---------- Material shown

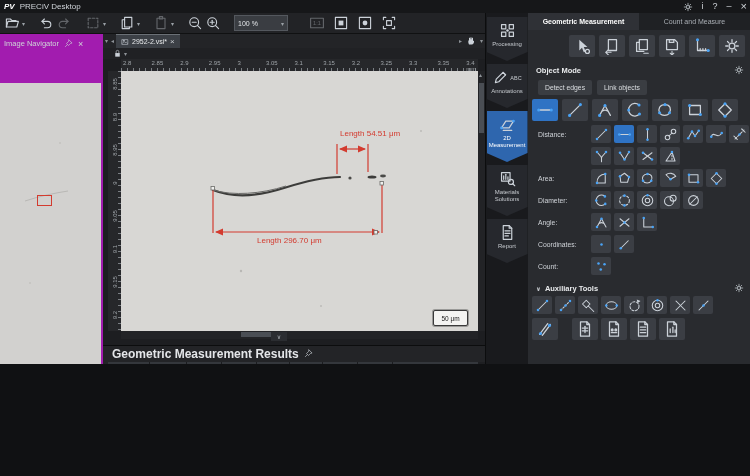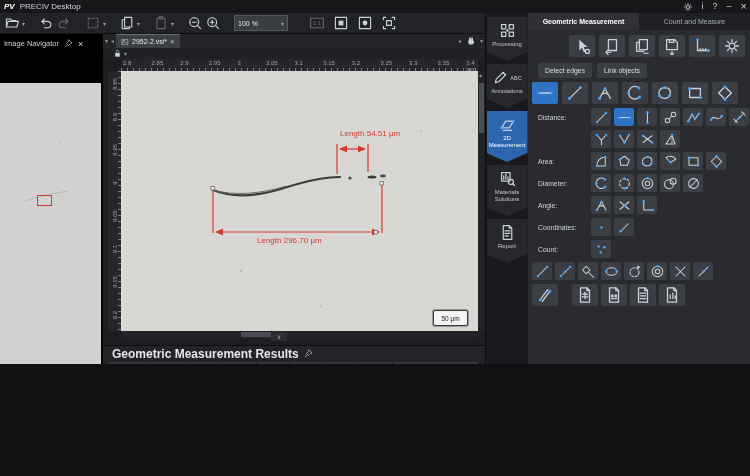--- a/index.html
+++ b/index.html
@@ -12,21 +12,21 @@
   #wincontrols{position:absolute;right:3px;top:0;height:13px;display:flex;align-items:center;gap:9px;color:#cfd3d8;}
   #wincontrols .wbtn{cursor:default;font-size:9px;line-height:9px;}
   
   #toolbar{left:0;top:13px;width:750px;height:21px;background:#222326;border-bottom:1px solid #101112;display:flex;align-items:center;padding-left:4px;box-sizing:border-box;gap:3px;}
   .tbgroup{display:flex;align-items:center;gap:2px;margin-right:10px;}
   .ic{display:inline-flex;align-items:center;justify-content:center;}
   .dim svg{opacity:.38;}
   .chevron{font-size:6px;color:#9aa0a6;}
   #zoomselect{width:46px;height:14px;background:#3a3d42;border:1px solid #54585e;display:flex;align-items:center;justify-content:space-between;padding:0 3px;font-size:7px;color:#e2e5e8;}
   
-  #navpanel{left:0;top:34px;width:103px;height:416px;background:#000000;border-right:1px solid #0c0d0e;padding-left:28px;}
+  #navpanel{left:0;top:34px;width:103px;height:416px;background:#a21caf;border-right:1px solid #0c0d0e;padding-left:28px;}
   #navheader{position:absolute;left:0;top:2px;width:103px;height:15px;display:flex;align-items:center;font-size:7.5px;color:#cfd3d8;}
   #navheader .title{margin-left:4px;}
   #navthumb{position:absolute;left:0;top:49px;width:101px;height:325px;background:#d2d1cf;}
   #navrect{position:absolute;left:37px;top:112px;width:13px;height:9px;border:1.5px solid #d33b2f;}
   #navzoomrow{position:absolute;left:0;top:379px;width:103px;height:17px;display:flex;align-items:center;gap:2px;}
   #navzoomval{width:22px;height:11px;background:#2b2d31;border:1px solid #4a4e54;font-size:6.5px;color:#d5d8db;display:flex;align-items:center;justify-content:center;margin-left:2px;}
   .sqbtn{width:9px;height:9px;background:#3a3d42;border:1px solid #55595f;color:#cfd3d8;font-size:7px;line-height:7px;display:flex;align-items:center;justify-content:center;}
   #navslider{position:relative;flex:1;height:2px;background:#54585e;margin:0 2px;}
   #navslider .handle{position:absolute;left:60%;top:-3px;width:3px;height:8px;background:#b9bec4;}
   #navmagrow{position:absolute;left:0;top:397px;width:103px;height:14px;display:flex;align-items:center;gap:1px;font-size:6.5px;color:#c6cacf;}
@@ -609,20 +609,37 @@
             <line x1="3" y1="10" x2="5.5" y2="10"></line>
             <line x1="14.5" y1="10" x2="17" y2="10"></line>
             <line x1="5" y1="5" x2="6.8" y2="6.8"></line>
             <line x1="13.2" y1="13.2" x2="15" y2="15"></line>
             <line x1="5" y1="15" x2="6.8" y2="13.2"></line>
             <line x1="13.2" y1="6.8" x2="15" y2="5"></line>
           </svg>
         </div>
       </div>
 
+    <div class="sect-head">
+      <span>Object Mode</span>
+        <span class="sp"></span>
+      <span class="ic gearspot">
+          <svg width="10" height="10" viewBox="0 0 20 20" fill="none" stroke="#ccd2d9" stroke-width="1.4" stroke-linecap="round" stroke-linejoin="round">
+            <circle cx="10" cy="10" r="3.2"></circle>
+            <line x1="10" y1="2.5" x2="10" y2="5.5"></line>
+            <line x1="10" y1="14.5" x2="10" y2="17.5"></line>
+            <line x1="2.5" y1="10" x2="5.5" y2="10"></line>
+            <line x1="14.5" y1="10" x2="17.5" y2="10"></line>
+            <line x1="4.6" y1="4.6" x2="6.8" y2="6.8"></line>
+            <line x1="13.2" y1="13.2" x2="15.4" y2="15.4"></line>
+            <line x1="4.6" y1="15.4" x2="6.8" y2="13.2"></line>
+            <line x1="13.2" y1="6.8" x2="15.4" y2="4.6"></line>
+          </svg>
+        </span>
+    </div>
     <div class="btnrow">
       <div class="txtbtn">Detect edges</div>
       <div class="txtbtn">Link objects</div>
     </div>
 
     <div class="tool-row noindent" id="fav-tools" style="gap: 4px;">
         <div class="tool-btn active big">
           <svg width="18" height="18" viewBox="0 0 20 20" fill="none" stroke="#ccd2d9" stroke-width="1.4" stroke-linecap="round" stroke-linejoin="round">
             <line x1="3" y1="10" x2="17" y2="10"></line>
             <circle cx="3" cy="10" r="1.7" fill="#4aa3f5" stroke="none"></circle>
@@ -896,20 +913,38 @@
           <div class="tool-btn">
             <svg width="15" height="15" viewBox="0 0 20 20" fill="none" stroke="#ccd2d9" stroke-width="1.4" stroke-linecap="round" stroke-linejoin="round">
               <circle cx="6" cy="6" r="1.7" fill="#4aa3f5" stroke="none"></circle>
               <circle cx="14" cy="7" r="1.7" fill="#4aa3f5" stroke="none"></circle>
               <circle cx="9" cy="14" r="1.7" fill="#4aa3f5" stroke="none"></circle>
             </svg>
           </div>
         </div>
       </div>
 
+    <div class="sect-head">
+      <span class="caret">∨</span>
+      <span>Auxiliary Tools</span>
+        <span class="sp"></span>
+      <span class="ic gearspot">
+          <svg width="10" height="10" viewBox="0 0 20 20" fill="none" stroke="#ccd2d9" stroke-width="1.4" stroke-linecap="round" stroke-linejoin="round">
+            <circle cx="10" cy="10" r="3.2"></circle>
+            <line x1="10" y1="2.5" x2="10" y2="5.5"></line>
+            <line x1="10" y1="14.5" x2="10" y2="17.5"></line>
+            <line x1="2.5" y1="10" x2="5.5" y2="10"></line>
+            <line x1="14.5" y1="10" x2="17.5" y2="10"></line>
+            <line x1="4.6" y1="4.6" x2="6.8" y2="6.8"></line>
+            <line x1="13.2" y1="13.2" x2="15.4" y2="15.4"></line>
+            <line x1="4.6" y1="15.4" x2="6.8" y2="13.2"></line>
+            <line x1="13.2" y1="6.8" x2="15.4" y2="4.6"></line>
+          </svg>
+        </span>
+    </div>
     <div class="tool-row noindent" id="aux-tools">
         <div class="tool-btn">
           <svg width="15" height="15" viewBox="0 0 20 20" fill="none" stroke="#ccd2d9" stroke-width="1.4" stroke-linecap="round" stroke-linejoin="round">
             <line x1="4" y1="16" x2="16" y2="4"></line>
             <circle cx="4" cy="16" r="1.7" fill="#4aa3f5" stroke="none"></circle>
             <circle cx="16" cy="4" r="1.7" fill="#4aa3f5" stroke="none"></circle>
           </svg>
         </div>
         <div class="tool-btn">
           <svg width="15" height="15" viewBox="0 0 20 20" fill="none" stroke="#ccd2d9" stroke-width="1.4" stroke-linecap="round" stroke-linejoin="round">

--------------------

(Exercise) Without the pictures, return all the entries above exactly as they stand.

(Reply)
--- a/index.html
+++ b/index.html
@@ -12,21 +12,21 @@
   #wincontrols{position:absolute;right:3px;top:0;height:13px;display:flex;align-items:center;gap:9px;color:#cfd3d8;}
   #wincontrols .wbtn{cursor:default;font-size:9px;line-height:9px;}
   
   #toolbar{left:0;top:13px;width:750px;height:21px;background:#222326;border-bottom:1px solid #101112;display:flex;align-items:center;padding-left:4px;box-sizing:border-box;gap:3px;}
   .tbgroup{display:flex;align-items:center;gap:2px;margin-right:10px;}
   .ic{display:inline-flex;align-items:center;justify-content:center;}
   .dim svg{opacity:.38;}
   .chevron{font-size:6px;color:#9aa0a6;}
   #zoomselect{width:46px;height:14px;background:#3a3d42;border:1px solid #54585e;display:flex;align-items:center;justify-content:space-between;padding:0 3px;font-size:7px;color:#e2e5e8;}
   
-  #navpanel{left:0;top:34px;width:103px;height:416px;background:#000000;border-right:1px solid #0c0d0e;padding-left:28px;}
+  #navpanel{left:0;top:34px;width:103px;height:416px;background:#a21caf;border-right:1px solid #0c0d0e;padding-left:28px;}
   #navheader{position:absolute;left:0;top:2px;width:103px;height:15px;display:flex;align-items:center;font-size:7.5px;color:#cfd3d8;}
   #navheader .title{margin-left:4px;}
   #navthumb{position:absolute;left:0;top:49px;width:101px;height:325px;background:#d2d1cf;}
   #navrect{position:absolute;left:37px;top:112px;width:13px;height:9px;border:1.5px solid #d33b2f;}
   #navzoomrow{position:absolute;left:0;top:379px;width:103px;height:17px;display:flex;align-items:center;gap:2px;}
   #navzoomval{width:22px;height:11px;background:#2b2d31;border:1px solid #4a4e54;font-size:6.5px;color:#d5d8db;display:flex;align-items:center;justify-content:center;margin-left:2px;}
   .sqbtn{width:9px;height:9px;background:#3a3d42;border:1px solid #55595f;color:#cfd3d8;font-size:7px;line-height:7px;display:flex;align-items:center;justify-content:center;}
   #navslider{position:relative;flex:1;height:2px;background:#54585e;margin:0 2px;}
   #navslider .handle{position:absolute;left:60%;top:-3px;width:3px;height:8px;background:#b9bec4;}
   #navmagrow{position:absolute;left:0;top:397px;width:103px;height:14px;display:flex;align-items:center;gap:1px;font-size:6.5px;color:#c6cacf;}
@@ -609,20 +609,37 @@
             <line x1="3" y1="10" x2="5.5" y2="10"></line>
             <line x1="14.5" y1="10" x2="17" y2="10"></line>
             <line x1="5" y1="5" x2="6.8" y2="6.8"></line>
             <line x1="13.2" y1="13.2" x2="15" y2="15"></line>
             <line x1="5" y1="15" x2="6.8" y2="13.2"></line>
             <line x1="13.2" y1="6.8" x2="15" y2="5"></line>
           </svg>
         </div>
       </div>
 
+    <div class="sect-head">
+      <span>Object Mode</span>
+        <span class="sp"></span>
+      <span class="ic gearspot">
+          <svg width="10" height="10" viewBox="0 0 20 20" fill="none" stroke="#ccd2d9" stroke-width="1.4" stroke-linecap="round" stroke-linejoin="round">
+            <circle cx="10" cy="10" r="3.2"></circle>
+            <line x1="10" y1="2.5" x2="10" y2="5.5"></line>
+            <line x1="10" y1="14.5" x2="10" y2="17.5"></line>
+            <line x1="2.5" y1="10" x2="5.5" y2="10"></line>
+            <line x1="14.5" y1="10" x2="17.5" y2="10"></line>
+            <line x1="4.6" y1="4.6" x2="6.8" y2="6.8"></line>
+            <line x1="13.2" y1="13.2" x2="15.4" y2="15.4"></line>
+            <line x1="4.6" y1="15.4" x2="6.8" y2="13.2"></line>
+            <line x1="13.2" y1="6.8" x2="15.4" y2="4.6"></line>
+          </svg>
+        </span>
+    </div>
     <div class="btnrow">
       <div class="txtbtn">Detect edges</div>
       <div class="txtbtn">Link objects</div>
     </div>
 
     <div class="tool-row noindent" id="fav-tools" style="gap: 4px;">
         <div class="tool-btn active big">
           <svg width="18" height="18" viewBox="0 0 20 20" fill="none" stroke="#ccd2d9" stroke-width="1.4" stroke-linecap="round" stroke-linejoin="round">
             <line x1="3" y1="10" x2="17" y2="10"></line>
             <circle cx="3" cy="10" r="1.7" fill="#4aa3f5" stroke="none"></circle>
@@ -896,20 +913,38 @@
           <div class="tool-btn">
             <svg width="15" height="15" viewBox="0 0 20 20" fill="none" stroke="#ccd2d9" stroke-width="1.4" stroke-linecap="round" stroke-linejoin="round">
               <circle cx="6" cy="6" r="1.7" fill="#4aa3f5" stroke="none"></circle>
               <circle cx="14" cy="7" r="1.7" fill="#4aa3f5" stroke="none"></circle>
               <circle cx="9" cy="14" r="1.7" fill="#4aa3f5" stroke="none"></circle>
             </svg>
           </div>
         </div>
       </div>
 
+    <div class="sect-head">
+      <span class="caret">∨</span>
+      <span>Auxiliary Tools</span>
+        <span class="sp"></span>
+      <span class="ic gearspot">
+          <svg width="10" height="10" viewBox="0 0 20 20" fill="none" stroke="#ccd2d9" stroke-width="1.4" stroke-linecap="round" stroke-linejoin="round">
+            <circle cx="10" cy="10" r="3.2"></circle>
+            <line x1="10" y1="2.5" x2="10" y2="5.5"></line>
+            <line x1="10" y1="14.5" x2="10" y2="17.5"></line>
+            <line x1="2.5" y1="10" x2="5.5" y2="10"></line>
+            <line x1="14.5" y1="10" x2="17.5" y2="10"></line>
+            <line x1="4.6" y1="4.6" x2="6.8" y2="6.8"></line>
+            <line x1="13.2" y1="13.2" x2="15.4" y2="15.4"></line>
+            <line x1="4.6" y1="15.4" x2="6.8" y2="13.2"></line>
+            <line x1="13.2" y1="6.8" x2="15.4" y2="4.6"></line>
+          </svg>
+        </span>
+    </div>
     <div class="tool-row noindent" id="aux-tools">
         <div class="tool-btn">
           <svg width="15" height="15" viewBox="0 0 20 20" fill="none" stroke="#ccd2d9" stroke-width="1.4" stroke-linecap="round" stroke-linejoin="round">
             <line x1="4" y1="16" x2="16" y2="4"></line>
             <circle cx="4" cy="16" r="1.7" fill="#4aa3f5" stroke="none"></circle>
             <circle cx="16" cy="4" r="1.7" fill="#4aa3f5" stroke="none"></circle>
           </svg>
         </div>
         <div class="tool-btn">
           <svg width="15" height="15" viewBox="0 0 20 20" fill="none" stroke="#ccd2d9" stroke-width="1.4" stroke-linecap="round" stroke-linejoin="round">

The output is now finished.